Her other hand slides up my arm, her nails grazing my bicep through the fabric.
It’s pure manipulation, a frantic attempt to drown my questions in a sea of heat and friction.
My blood roars in my ears—a primal, unwanted response to her scent, the heat of her skin, the desperate invitation in her eyes.
I go still. I know what she’s doing. She’s using sex as a shield.
"Val—"
"It's been so long," she continues, her hand sliding to the back of my neck, pulling me just a fraction closer. "Maybe I just want you. Maybe I’ve been wanting you for a while."
She’s looking up at me through her lashes, her lips parted. It’s a masterclass in distraction.
"Stop."
"Stop what?" she whispers, her breath ghosting over my mouth.
"Stop using your body to hide your mind." I reach up and catch her wrist in a firm grip. I don’t pull away, but I hold her there. "You’re using sex as a weapon. You’re using me as a distraction because you’re scared."
I watch the mask crack. A flash of panic flickers in her eyes. "I'm not—"
"You're terrified," I interrupt, studying her face from six inches away. "And you think if you get me into bed, I’ll stop asking questions. You think I’m like Zay or Xavier, that I can be bought with a look and a touch."
I let go of her wrist and take a deliberate step back, creating a cold void where her heat just was.
"Wanting you and acting on it are two different things, Val. I don't fuck people who aren't honest with me. That’s a rule. And right now, every word out of your mouth is a lie. I’m done pretending I don’t notice the panic attacks.
I’m done pretending I don’t see you losing weight and jumping at shadows. "
"Asher—" Her voice breaks, real emotion bleeding through the seductive facade.
"Every time you say you're fine, you're lying to us.
To me." I let an edge of steel enter my voice. "Zay and I can read you like a book. You think you’re fooling us? You look like you’re about to collapse.
This isn't stress. This is something specific that happened that night with the Vipers.
And until you tell me what it is, don't think you can touch me to make me forget. "
She stares at the floor, her arms wrapping around herself as if she’s suddenly freezing. She’s trembling so hard I can hear her breathing become shallow, ragged.

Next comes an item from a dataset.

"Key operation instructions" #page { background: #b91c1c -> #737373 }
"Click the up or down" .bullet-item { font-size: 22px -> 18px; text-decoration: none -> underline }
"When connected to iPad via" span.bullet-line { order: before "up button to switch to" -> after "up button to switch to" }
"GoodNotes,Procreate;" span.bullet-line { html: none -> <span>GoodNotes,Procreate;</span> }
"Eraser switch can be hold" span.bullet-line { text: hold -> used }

I wait. I let the silence stretch between us, heavy and suffocating. I want her to break. I want the truth to spill out of her like blood from a wound.

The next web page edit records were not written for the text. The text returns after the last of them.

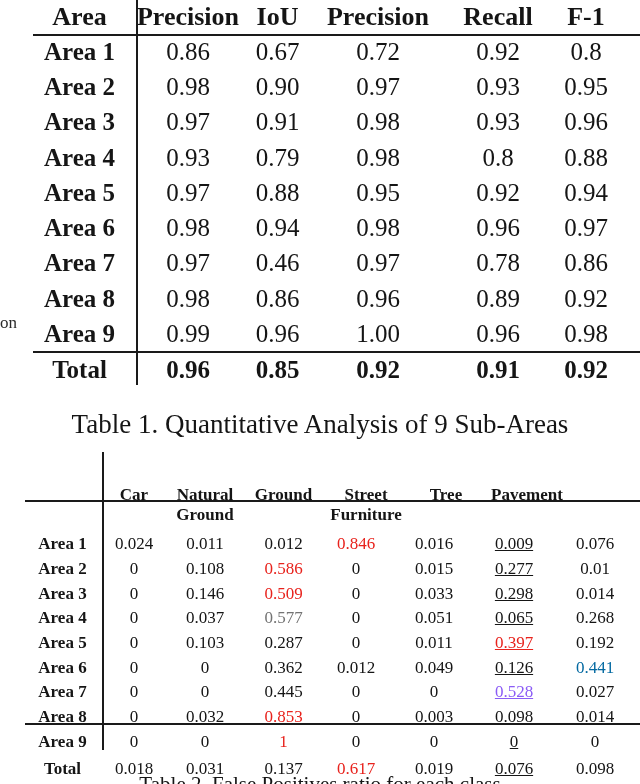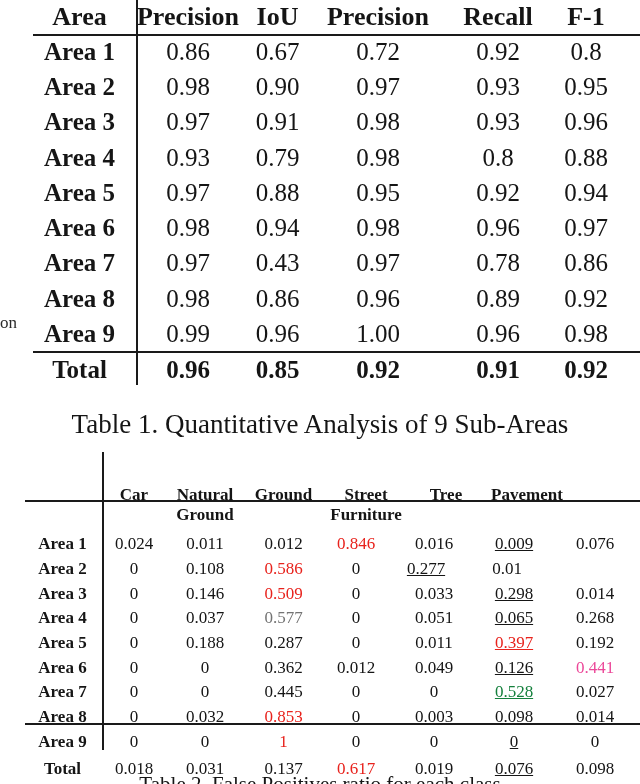"0.43" div.cell { text: 0.43 -> 0.46 }
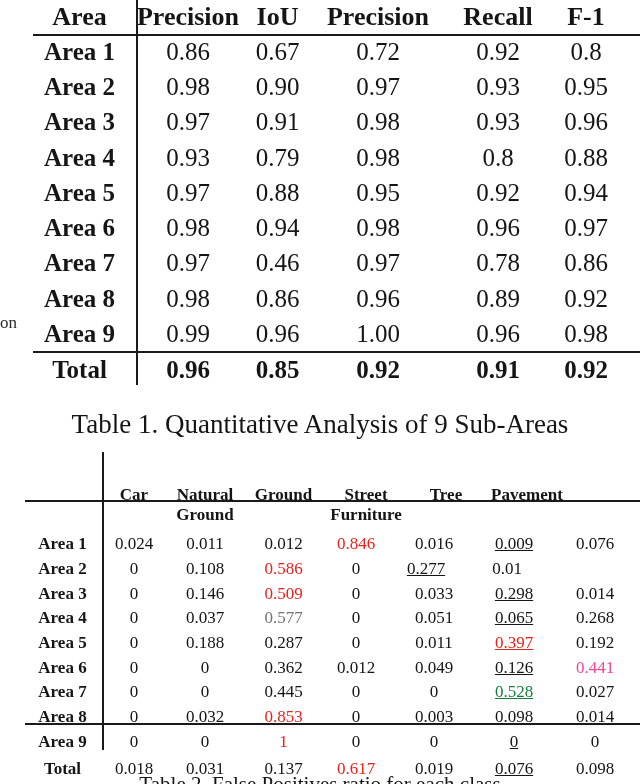"0.015" div.cell { html: none -> <div>0.015</div> }
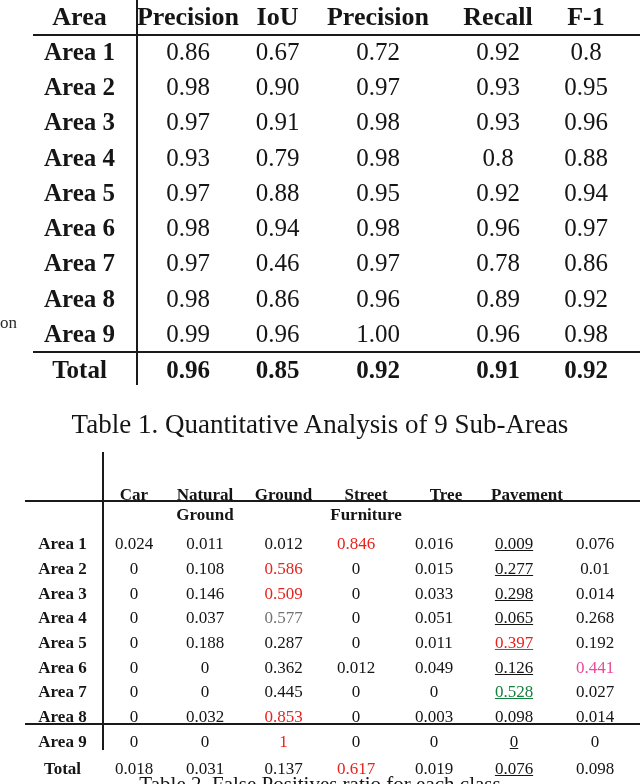"0.188" div.cell { text: 0.188 -> 0.103 }
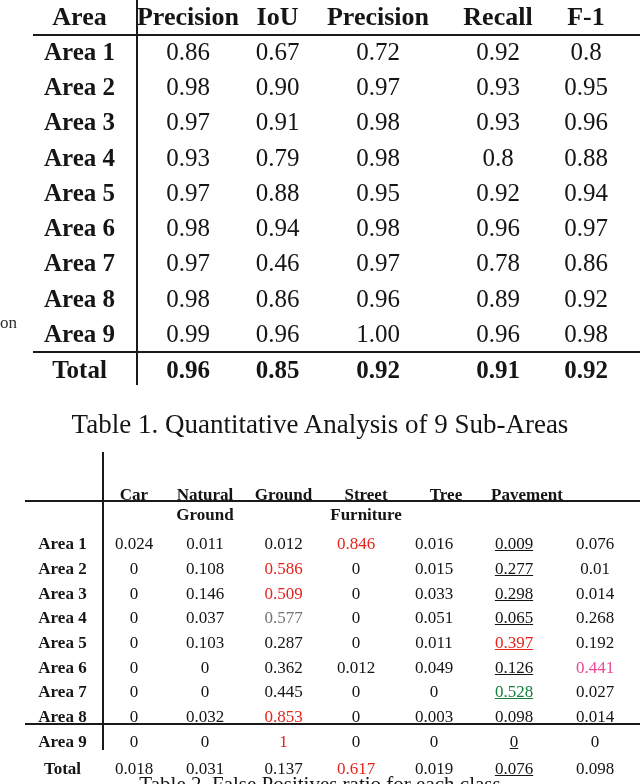"0.441" div.cell { color: #ec4899 -> #0369a1 }
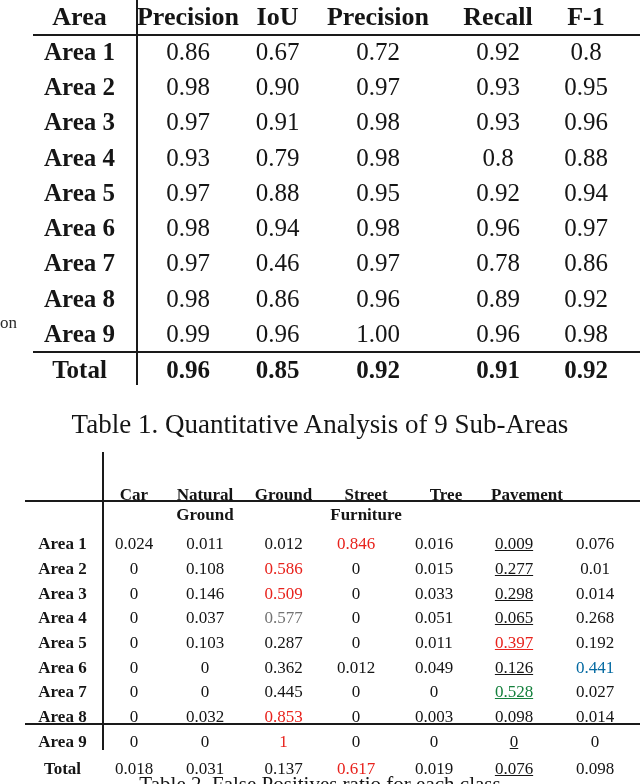"0.528" div.cell { color: #15803d -> #8b5cf6 }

But she’s stubborn. She doesn't say a word. She just stands there, holding the pieces of herself together with everything she has left.
"Get some sleep, Val," I say, my voice rough. "You look like you're one breath away from shattering."

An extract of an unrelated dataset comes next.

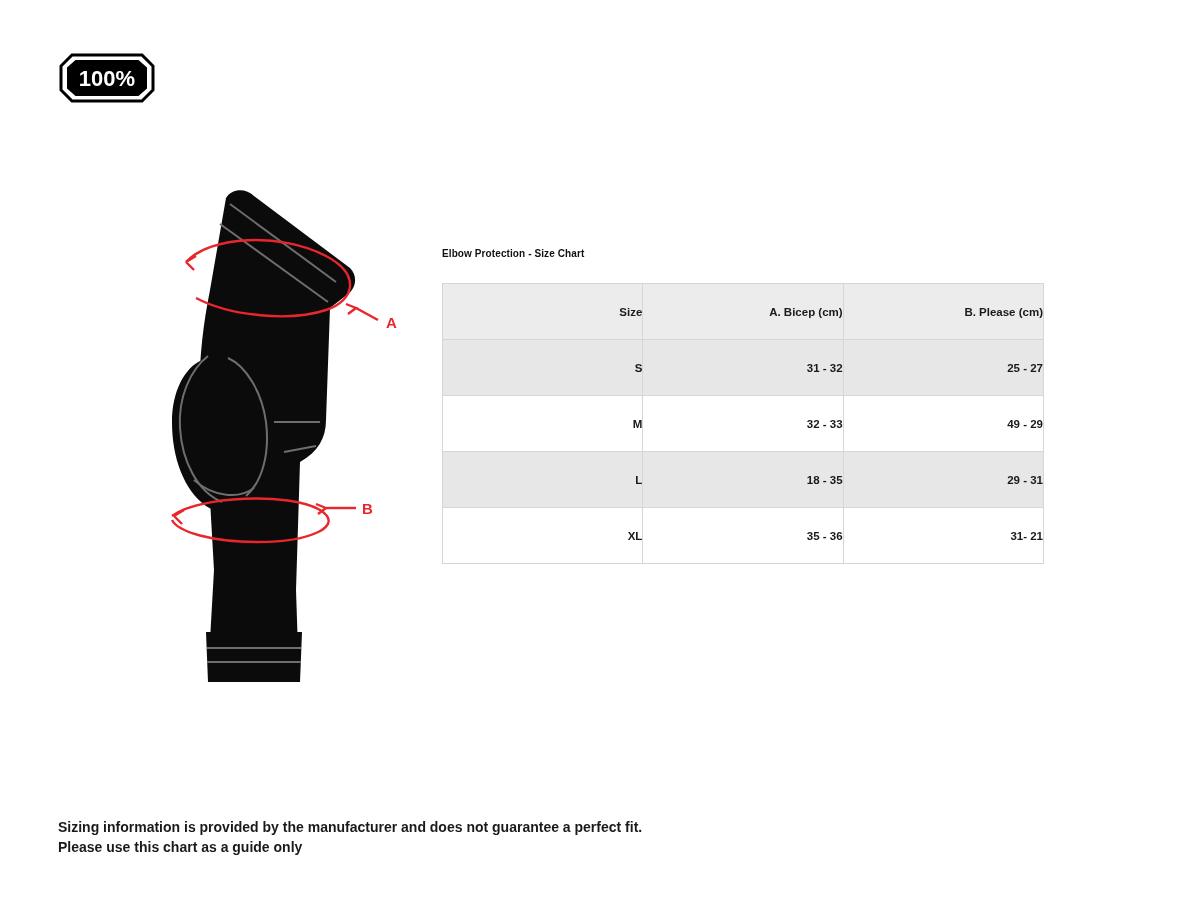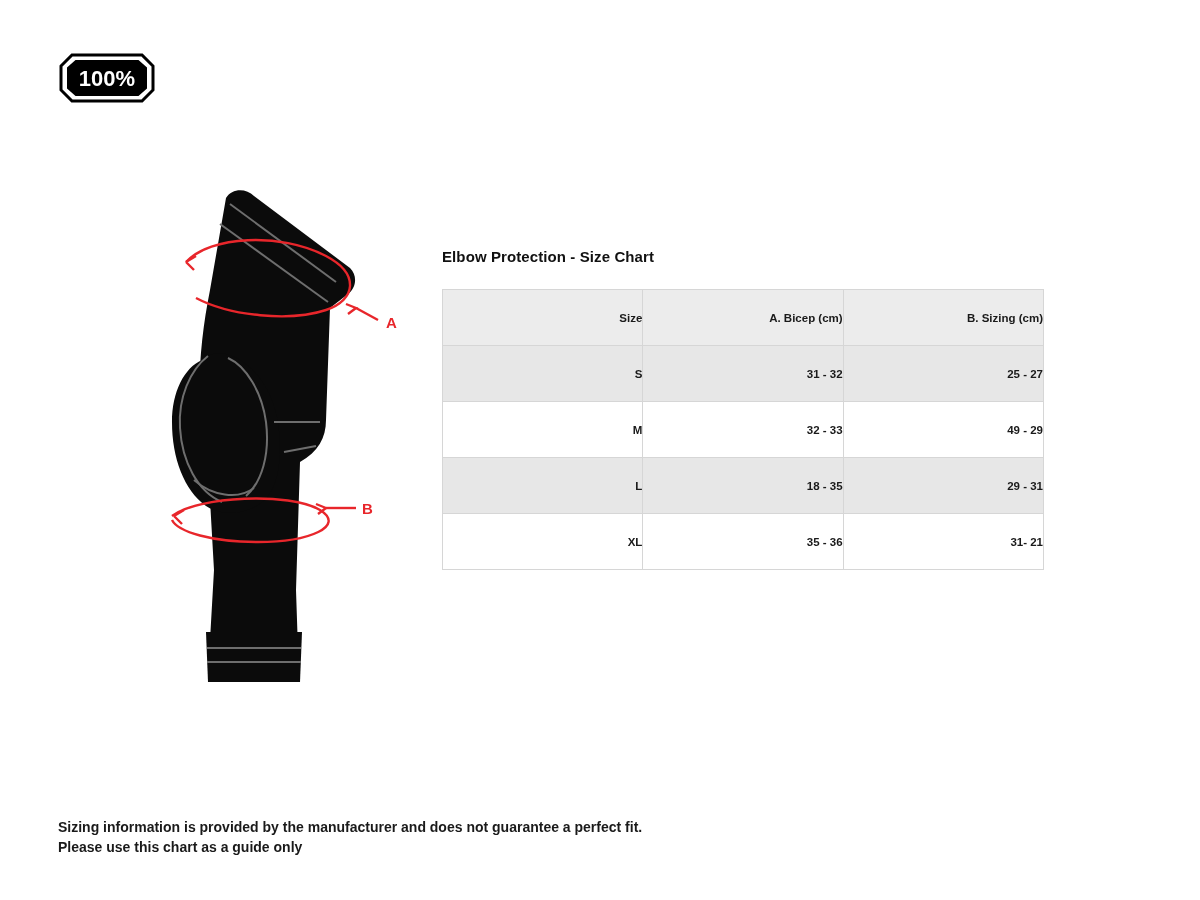"Elbow Protection - Size Chart" .chart-title { font-size: 15px -> 10px }
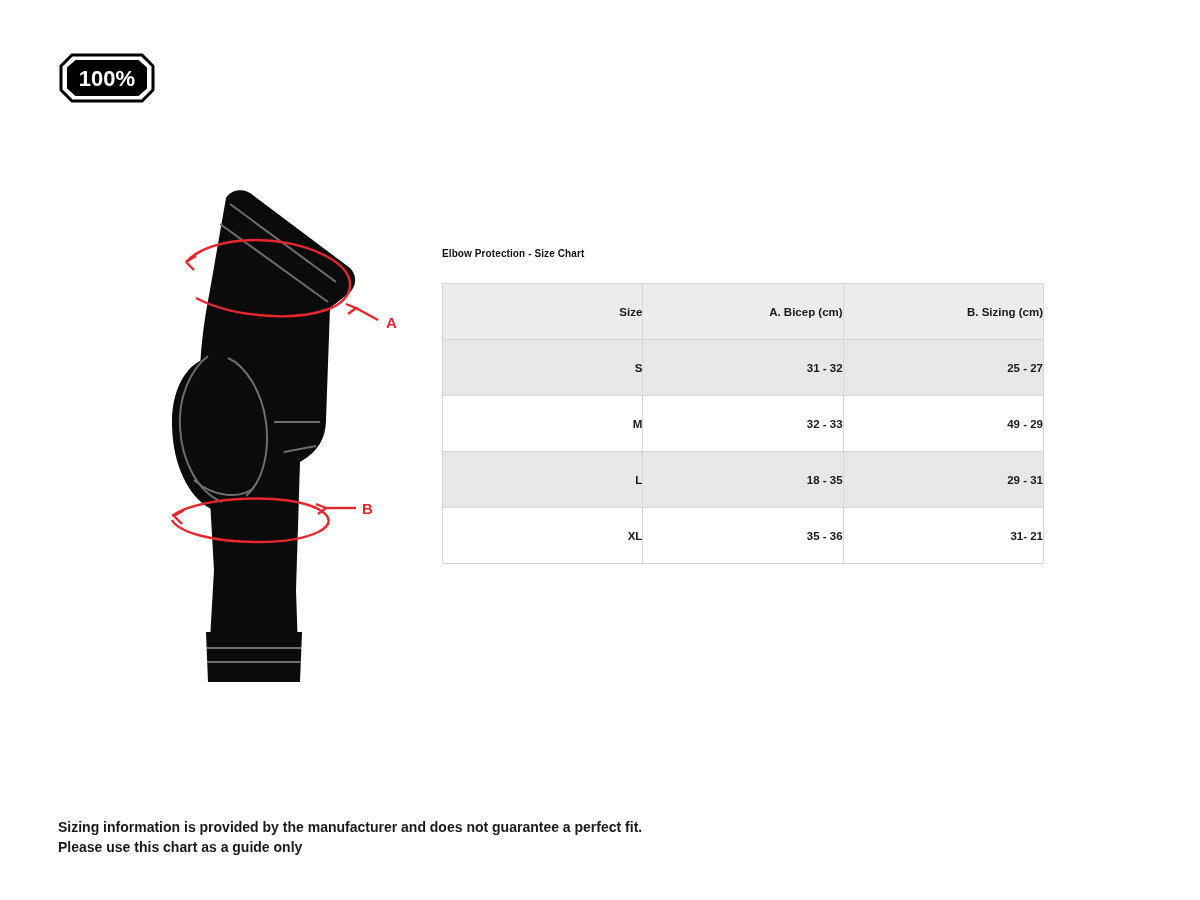"B. Sizing (cm)" th { text: Sizing -> Please }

She nods, still not looking up.
"And Val?"
She finally meets my eyes, her gaze haunted.
"Whatever you're hiding... it's going to come out. Secrets always do. You'd be better off controlling when it happens before it destroys what's left of us."
I watch her for a moment longer—the way she stands, the way she refuses to give in—before I turn and walk into the shadows of the hallway.